= Beginning of Section =
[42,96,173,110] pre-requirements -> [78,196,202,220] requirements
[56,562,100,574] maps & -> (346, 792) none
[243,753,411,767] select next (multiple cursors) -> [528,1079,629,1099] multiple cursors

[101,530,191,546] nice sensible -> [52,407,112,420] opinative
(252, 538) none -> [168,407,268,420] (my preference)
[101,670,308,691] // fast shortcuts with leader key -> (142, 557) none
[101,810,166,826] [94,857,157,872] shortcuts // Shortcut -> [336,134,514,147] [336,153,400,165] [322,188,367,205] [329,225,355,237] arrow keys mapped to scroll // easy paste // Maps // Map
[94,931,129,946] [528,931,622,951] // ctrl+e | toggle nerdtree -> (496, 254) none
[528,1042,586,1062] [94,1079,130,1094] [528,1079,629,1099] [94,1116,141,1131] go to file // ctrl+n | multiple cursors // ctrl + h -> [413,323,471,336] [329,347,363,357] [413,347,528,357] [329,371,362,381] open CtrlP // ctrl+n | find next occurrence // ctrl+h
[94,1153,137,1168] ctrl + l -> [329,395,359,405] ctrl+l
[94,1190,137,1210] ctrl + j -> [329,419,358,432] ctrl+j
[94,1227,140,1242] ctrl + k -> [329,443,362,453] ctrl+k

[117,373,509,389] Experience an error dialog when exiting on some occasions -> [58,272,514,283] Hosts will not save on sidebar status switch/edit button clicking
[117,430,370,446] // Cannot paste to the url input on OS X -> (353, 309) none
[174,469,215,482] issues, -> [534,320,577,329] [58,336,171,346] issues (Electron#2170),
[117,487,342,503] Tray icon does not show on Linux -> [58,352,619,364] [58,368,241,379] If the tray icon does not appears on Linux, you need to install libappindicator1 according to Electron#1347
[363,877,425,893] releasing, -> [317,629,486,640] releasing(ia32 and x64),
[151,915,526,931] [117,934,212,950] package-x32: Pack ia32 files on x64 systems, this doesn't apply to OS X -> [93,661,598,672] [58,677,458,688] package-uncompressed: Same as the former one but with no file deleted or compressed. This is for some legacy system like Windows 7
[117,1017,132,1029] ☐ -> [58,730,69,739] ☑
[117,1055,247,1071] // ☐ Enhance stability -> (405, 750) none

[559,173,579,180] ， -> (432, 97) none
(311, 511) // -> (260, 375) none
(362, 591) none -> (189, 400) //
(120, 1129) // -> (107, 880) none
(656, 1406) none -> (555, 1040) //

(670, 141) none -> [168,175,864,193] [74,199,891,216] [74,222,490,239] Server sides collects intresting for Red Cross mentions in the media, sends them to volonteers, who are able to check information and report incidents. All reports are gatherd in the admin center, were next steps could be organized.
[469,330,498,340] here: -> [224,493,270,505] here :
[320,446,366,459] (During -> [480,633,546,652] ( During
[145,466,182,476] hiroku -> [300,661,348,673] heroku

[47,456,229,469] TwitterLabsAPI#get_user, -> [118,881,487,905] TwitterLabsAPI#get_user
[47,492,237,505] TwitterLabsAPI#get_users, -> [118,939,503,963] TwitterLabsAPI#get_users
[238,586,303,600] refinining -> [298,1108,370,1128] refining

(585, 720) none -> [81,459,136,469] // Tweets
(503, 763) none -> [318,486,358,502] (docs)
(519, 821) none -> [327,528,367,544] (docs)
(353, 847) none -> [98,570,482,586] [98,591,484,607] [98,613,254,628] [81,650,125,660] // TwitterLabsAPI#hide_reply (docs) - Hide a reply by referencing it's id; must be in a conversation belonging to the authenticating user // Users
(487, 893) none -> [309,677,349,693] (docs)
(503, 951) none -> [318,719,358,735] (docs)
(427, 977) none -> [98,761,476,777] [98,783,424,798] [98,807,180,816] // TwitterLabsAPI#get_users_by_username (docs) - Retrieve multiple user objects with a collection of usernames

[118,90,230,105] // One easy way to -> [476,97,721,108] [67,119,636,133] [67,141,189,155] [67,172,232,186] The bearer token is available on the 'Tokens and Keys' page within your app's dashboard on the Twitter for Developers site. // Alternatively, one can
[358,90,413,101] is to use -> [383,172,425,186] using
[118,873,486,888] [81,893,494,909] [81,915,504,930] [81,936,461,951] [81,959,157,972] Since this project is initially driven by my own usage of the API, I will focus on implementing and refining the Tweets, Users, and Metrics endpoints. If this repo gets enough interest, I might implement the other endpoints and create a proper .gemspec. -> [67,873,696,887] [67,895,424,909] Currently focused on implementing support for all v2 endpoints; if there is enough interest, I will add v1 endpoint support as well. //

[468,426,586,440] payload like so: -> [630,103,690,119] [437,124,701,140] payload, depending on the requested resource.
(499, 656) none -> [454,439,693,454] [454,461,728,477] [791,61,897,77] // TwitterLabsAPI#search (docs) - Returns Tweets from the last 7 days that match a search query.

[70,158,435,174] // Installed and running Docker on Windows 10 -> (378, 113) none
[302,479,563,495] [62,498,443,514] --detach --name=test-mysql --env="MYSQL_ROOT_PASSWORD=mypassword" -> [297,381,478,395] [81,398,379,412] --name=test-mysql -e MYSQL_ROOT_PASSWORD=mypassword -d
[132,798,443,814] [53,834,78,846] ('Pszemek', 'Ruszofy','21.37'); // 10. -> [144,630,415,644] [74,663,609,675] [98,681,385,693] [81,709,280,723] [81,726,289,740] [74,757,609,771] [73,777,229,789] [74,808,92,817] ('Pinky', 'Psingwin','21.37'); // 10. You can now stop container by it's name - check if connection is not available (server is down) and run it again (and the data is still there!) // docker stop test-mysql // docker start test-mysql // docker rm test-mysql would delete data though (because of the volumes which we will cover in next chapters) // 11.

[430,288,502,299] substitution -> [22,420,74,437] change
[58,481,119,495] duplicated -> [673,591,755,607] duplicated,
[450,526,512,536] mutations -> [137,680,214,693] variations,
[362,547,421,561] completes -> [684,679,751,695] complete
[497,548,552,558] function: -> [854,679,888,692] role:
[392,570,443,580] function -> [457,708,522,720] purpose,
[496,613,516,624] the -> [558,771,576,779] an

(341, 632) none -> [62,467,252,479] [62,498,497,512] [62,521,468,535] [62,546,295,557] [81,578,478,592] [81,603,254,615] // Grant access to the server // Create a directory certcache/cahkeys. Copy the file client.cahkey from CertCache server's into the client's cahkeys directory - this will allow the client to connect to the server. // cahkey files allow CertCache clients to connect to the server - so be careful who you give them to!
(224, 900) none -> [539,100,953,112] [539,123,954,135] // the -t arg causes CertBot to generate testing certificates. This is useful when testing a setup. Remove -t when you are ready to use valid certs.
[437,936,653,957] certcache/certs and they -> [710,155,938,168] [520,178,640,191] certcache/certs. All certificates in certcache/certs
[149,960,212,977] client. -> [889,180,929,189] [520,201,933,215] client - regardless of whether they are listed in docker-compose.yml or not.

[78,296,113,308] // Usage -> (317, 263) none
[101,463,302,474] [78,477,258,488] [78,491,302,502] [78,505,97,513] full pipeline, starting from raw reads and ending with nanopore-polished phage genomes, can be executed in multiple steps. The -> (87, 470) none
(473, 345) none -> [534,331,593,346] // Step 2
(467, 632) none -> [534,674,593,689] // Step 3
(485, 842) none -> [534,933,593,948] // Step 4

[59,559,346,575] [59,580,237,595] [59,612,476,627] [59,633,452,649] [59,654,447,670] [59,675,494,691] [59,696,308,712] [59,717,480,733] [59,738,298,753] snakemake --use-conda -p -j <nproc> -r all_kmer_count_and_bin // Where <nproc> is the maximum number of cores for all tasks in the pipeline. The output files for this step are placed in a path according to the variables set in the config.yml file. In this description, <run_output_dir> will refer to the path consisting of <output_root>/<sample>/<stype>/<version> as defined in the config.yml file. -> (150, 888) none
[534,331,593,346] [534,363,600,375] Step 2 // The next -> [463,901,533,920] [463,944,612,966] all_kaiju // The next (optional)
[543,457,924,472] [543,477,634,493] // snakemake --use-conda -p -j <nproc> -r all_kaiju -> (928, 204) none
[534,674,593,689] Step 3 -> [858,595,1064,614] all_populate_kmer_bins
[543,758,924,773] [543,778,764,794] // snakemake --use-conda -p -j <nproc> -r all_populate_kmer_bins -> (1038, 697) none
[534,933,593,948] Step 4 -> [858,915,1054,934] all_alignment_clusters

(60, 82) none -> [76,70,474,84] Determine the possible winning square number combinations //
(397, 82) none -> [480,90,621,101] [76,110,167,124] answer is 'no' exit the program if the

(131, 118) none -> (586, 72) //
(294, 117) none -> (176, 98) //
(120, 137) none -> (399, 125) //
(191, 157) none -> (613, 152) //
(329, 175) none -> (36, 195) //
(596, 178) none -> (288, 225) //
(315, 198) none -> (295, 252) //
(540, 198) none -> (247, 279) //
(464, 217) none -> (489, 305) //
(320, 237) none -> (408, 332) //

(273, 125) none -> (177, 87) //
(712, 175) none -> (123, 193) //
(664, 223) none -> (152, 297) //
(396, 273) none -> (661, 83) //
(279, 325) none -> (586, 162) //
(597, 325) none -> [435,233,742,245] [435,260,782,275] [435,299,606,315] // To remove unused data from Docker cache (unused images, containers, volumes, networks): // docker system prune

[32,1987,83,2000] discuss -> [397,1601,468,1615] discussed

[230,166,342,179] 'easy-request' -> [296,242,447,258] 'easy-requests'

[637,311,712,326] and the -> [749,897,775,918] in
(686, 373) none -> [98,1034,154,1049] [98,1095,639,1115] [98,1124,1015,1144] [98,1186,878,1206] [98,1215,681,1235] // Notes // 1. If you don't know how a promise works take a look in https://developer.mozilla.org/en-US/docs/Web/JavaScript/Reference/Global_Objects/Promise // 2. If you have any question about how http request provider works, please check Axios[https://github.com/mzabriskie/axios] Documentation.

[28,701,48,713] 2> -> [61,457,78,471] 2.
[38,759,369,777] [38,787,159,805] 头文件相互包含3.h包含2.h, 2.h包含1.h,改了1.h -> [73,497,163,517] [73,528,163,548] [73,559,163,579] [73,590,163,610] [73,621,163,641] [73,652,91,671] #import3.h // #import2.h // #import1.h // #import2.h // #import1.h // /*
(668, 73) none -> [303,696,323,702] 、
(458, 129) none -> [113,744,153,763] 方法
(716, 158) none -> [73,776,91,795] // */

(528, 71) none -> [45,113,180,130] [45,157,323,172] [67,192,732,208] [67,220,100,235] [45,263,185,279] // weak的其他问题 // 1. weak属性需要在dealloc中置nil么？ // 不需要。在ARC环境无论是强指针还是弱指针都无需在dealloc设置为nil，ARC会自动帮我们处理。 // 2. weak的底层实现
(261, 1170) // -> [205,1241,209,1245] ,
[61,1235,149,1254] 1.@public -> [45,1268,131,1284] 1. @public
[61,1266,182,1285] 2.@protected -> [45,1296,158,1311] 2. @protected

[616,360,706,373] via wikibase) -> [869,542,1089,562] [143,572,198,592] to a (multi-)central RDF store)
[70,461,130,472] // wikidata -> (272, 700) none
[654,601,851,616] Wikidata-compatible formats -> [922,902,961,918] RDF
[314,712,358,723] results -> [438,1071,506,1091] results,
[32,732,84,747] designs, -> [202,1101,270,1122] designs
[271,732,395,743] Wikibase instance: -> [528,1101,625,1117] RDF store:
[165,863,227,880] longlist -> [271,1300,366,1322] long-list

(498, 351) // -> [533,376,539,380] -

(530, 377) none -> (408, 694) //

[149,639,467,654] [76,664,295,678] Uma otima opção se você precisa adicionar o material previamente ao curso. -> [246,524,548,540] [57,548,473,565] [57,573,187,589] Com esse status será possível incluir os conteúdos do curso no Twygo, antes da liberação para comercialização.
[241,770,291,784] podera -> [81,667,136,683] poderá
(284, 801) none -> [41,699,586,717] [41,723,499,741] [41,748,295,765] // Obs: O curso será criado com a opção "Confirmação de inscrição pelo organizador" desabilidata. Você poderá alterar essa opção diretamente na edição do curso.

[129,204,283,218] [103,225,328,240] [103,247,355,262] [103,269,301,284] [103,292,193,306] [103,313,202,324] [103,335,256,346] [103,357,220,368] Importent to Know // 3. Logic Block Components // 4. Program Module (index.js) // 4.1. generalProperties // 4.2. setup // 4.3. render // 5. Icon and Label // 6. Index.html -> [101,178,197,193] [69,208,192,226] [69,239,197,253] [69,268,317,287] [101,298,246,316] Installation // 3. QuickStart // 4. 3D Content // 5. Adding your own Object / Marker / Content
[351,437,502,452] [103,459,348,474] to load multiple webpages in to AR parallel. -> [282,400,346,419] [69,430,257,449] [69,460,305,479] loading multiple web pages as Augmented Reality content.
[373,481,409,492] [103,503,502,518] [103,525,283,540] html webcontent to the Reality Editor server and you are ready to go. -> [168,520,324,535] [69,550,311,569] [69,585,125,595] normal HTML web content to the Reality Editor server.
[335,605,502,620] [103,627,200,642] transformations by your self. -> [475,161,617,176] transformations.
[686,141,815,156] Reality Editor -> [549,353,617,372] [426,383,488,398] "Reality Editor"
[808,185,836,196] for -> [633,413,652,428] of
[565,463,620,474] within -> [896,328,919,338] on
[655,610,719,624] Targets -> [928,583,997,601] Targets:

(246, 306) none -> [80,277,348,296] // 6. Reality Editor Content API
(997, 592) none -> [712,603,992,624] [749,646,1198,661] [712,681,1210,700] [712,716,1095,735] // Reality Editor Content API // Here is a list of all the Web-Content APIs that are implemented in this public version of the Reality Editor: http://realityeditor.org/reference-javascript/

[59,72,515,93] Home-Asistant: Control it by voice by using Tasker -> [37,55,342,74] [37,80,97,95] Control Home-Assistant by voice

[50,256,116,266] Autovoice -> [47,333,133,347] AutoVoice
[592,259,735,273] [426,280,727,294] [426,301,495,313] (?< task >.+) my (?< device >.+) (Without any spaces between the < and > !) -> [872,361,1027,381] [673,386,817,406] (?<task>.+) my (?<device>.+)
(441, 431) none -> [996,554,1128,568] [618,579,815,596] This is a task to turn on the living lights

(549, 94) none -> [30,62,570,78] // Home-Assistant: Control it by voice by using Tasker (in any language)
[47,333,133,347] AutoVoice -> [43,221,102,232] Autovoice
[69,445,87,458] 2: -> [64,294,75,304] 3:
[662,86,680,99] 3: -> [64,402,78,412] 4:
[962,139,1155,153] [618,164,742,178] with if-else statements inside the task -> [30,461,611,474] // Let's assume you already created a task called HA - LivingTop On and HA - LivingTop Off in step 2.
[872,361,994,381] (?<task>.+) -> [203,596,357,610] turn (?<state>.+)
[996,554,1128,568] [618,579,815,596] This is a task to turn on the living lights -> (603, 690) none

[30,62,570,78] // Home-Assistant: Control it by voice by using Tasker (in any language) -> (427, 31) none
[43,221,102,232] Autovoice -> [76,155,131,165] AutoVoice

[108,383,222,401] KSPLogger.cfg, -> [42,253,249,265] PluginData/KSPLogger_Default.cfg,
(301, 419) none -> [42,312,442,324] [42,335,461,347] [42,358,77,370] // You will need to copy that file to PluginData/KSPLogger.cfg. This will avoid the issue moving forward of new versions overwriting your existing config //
= End of Section =
#### Instructions to follow:
The lines holding the string "according" are what is needed from the material above.

#### Task answer:
[117,487,342,503] Tray icon does not show on Linux -> [58,352,619,364] [58,368,241,379] If the tray icon does not appears on Linux, you need to install libappindicator1 according to Electron#1347
[59,559,346,575] [59,580,237,595] [59,612,476,627] [59,633,452,649] [59,654,447,670] [59,675,494,691] [59,696,308,712] [59,717,480,733] [59,738,298,753] snakemake --use-conda -p -j <nproc> -r all_kmer_count_and_bin // Where <nproc> is the maximum number of cores for all tasks in the pipeline. The output files for this step are placed in a path according to the variables set in the config.yml file. In this description, <run_output_dir> will refer to the path consisting of <output_root>/<sample>/<stype>/<version> as defined in the config.yml file. -> (150, 888) none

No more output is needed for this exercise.